Mais tout n’est pas permis tant du côté de l’employeur que du côté du salarié. C’est ce que rappellent deux arrêts de la Cour de cassation en date du 9 avril 2026.
Du côté de l’employeur
Un salarié démissionne sans effectuer son préavis.
Lors de l’établissement du reçu pour solde de tout compte, l’employeur opère une compensation entre le salaire du mois de mai et l’indemnité de préavis qui lui est dû par le salarié.

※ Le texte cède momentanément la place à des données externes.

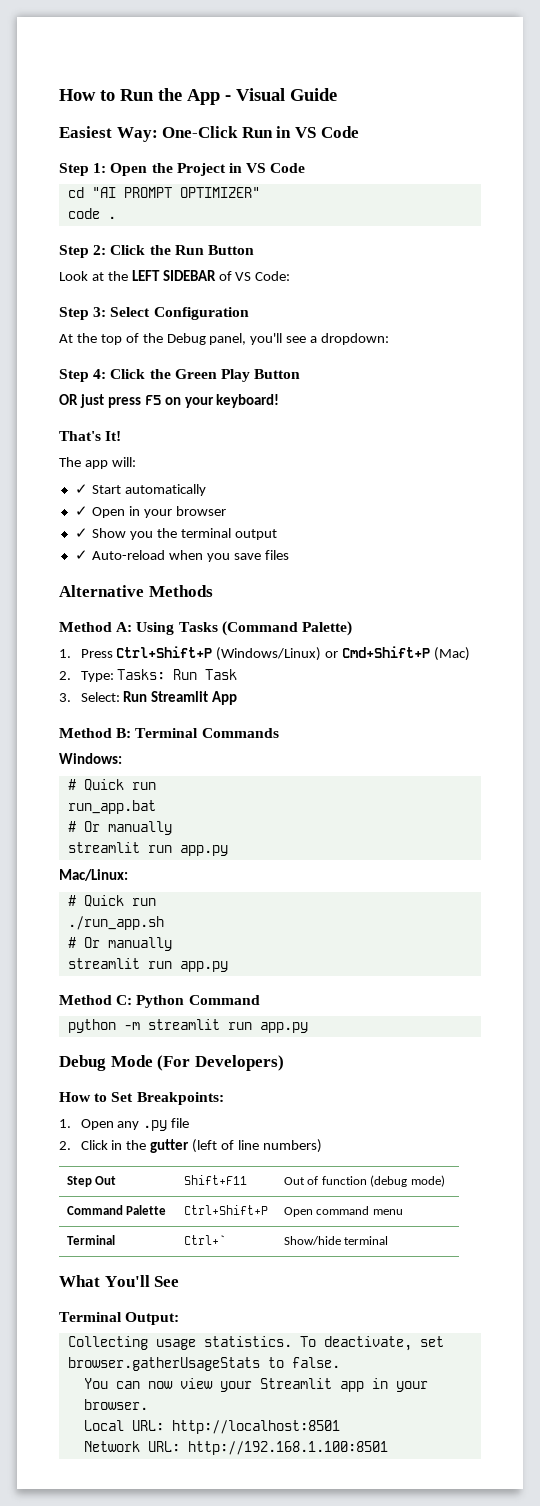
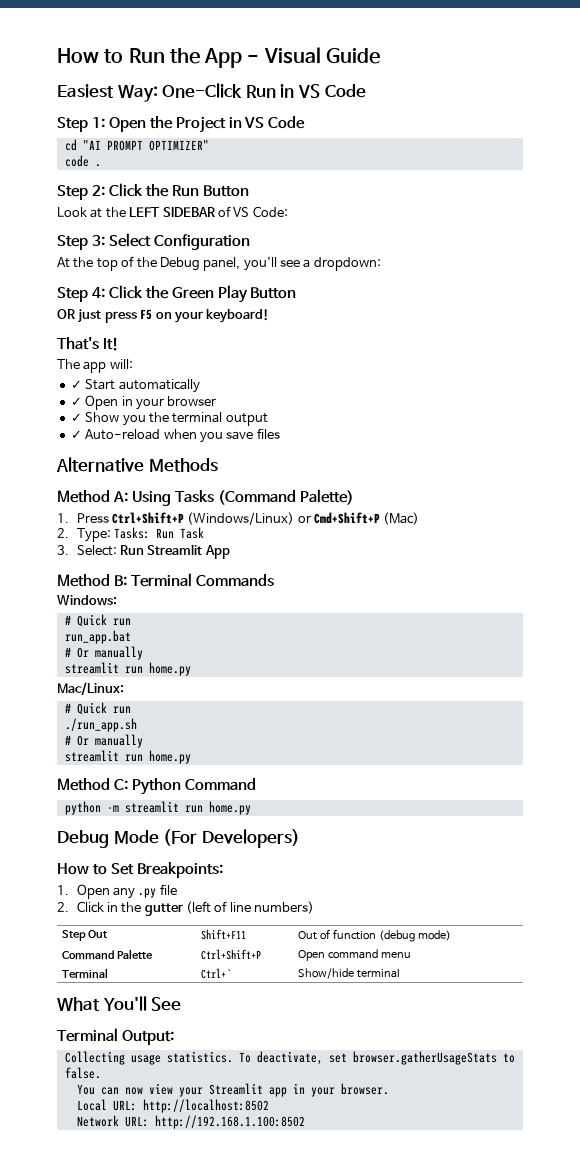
  run_app.bat
  # Or manually
- streamlit run app.py
+ streamlit run home.py
  ./run_app.sh
  # Or manually
- streamlit run app.py
+ streamlit run home.py
- python -m streamlit run app.py
+ python -m streamlit run home.py
- Local URL: http://localhost:8501
+ Local URL: http://localhost:8502
- Network URL: http://192.168.1.100:8501
+ Network URL: http://192.168.1.100:8502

Le salarié saisit le conseil de prud’hommes de différentes demandes indemnitaires.
La Cour de cassation casse l’ordonnance de référé qui avait débouté le salarié de toutes ses demandes sur un moyen relevé d’office :
Vu l’article L. 3251-1 du code du travail :
4. Il résulte de ce texte que l’employeur ne peut opérer une retenue de salaire pour compenser des sommes qui lui seraient dues par un salarié au titre de l’indemnité de préavis de démission (Cass. soc. 9-4-26, n°25-10995).
Ainsi, il ne peut y avoir de compensation entre le salaire et l’indemnité de préavis de démission.
Du côté du salarié
Lorsqu’un salarié prend acte de la rupture de son contrat de travail et saisit le conseil de prud’hommes d’une demande de requalification en licenciement sans cause réelle et sérieuse, il existe toujours une incertitude quant à savoir si le juge va requalifier la rupture aux torts de l’employeur ou du salarié.
En effet, si la rupture est requalifiée en licenciement sans cause réelle et sérieuse, l’employeur devra verser au salarié, outre l’indemnité de licenciement, l’indemnité pour licenciement sans cause réelle et sérieuse mais également l’indemnité compensatrice de préavis.
Par contre, si la rupture est requalifiée en démission, le salarié peut être contraint de verser le montant de l’indemnité de préavis à l’employeur.
Tel était le cas dans cet arrêt dans lequel la Cour de cassation a rappelé :
– 9. Lorsque la prise d’acte de la rupture du contrat de travail produit les effets d’une démission, le salarié est redevable de l’indemnité compensatrice résultant de l’application de l’article L. 1237-1 du code du travail
(Cass. soc., 9-4-26, n°24-21017).
Heureusement pour le salarié, dans son cas, cette indemnité de préavis due a été « compensée » par le paiement de ses heures supplémentaires en raison de l’annulation de sa convention de forfait-jours.
Il est donc important de bien faire attention aux conséquences de la non-exécution de son préavis.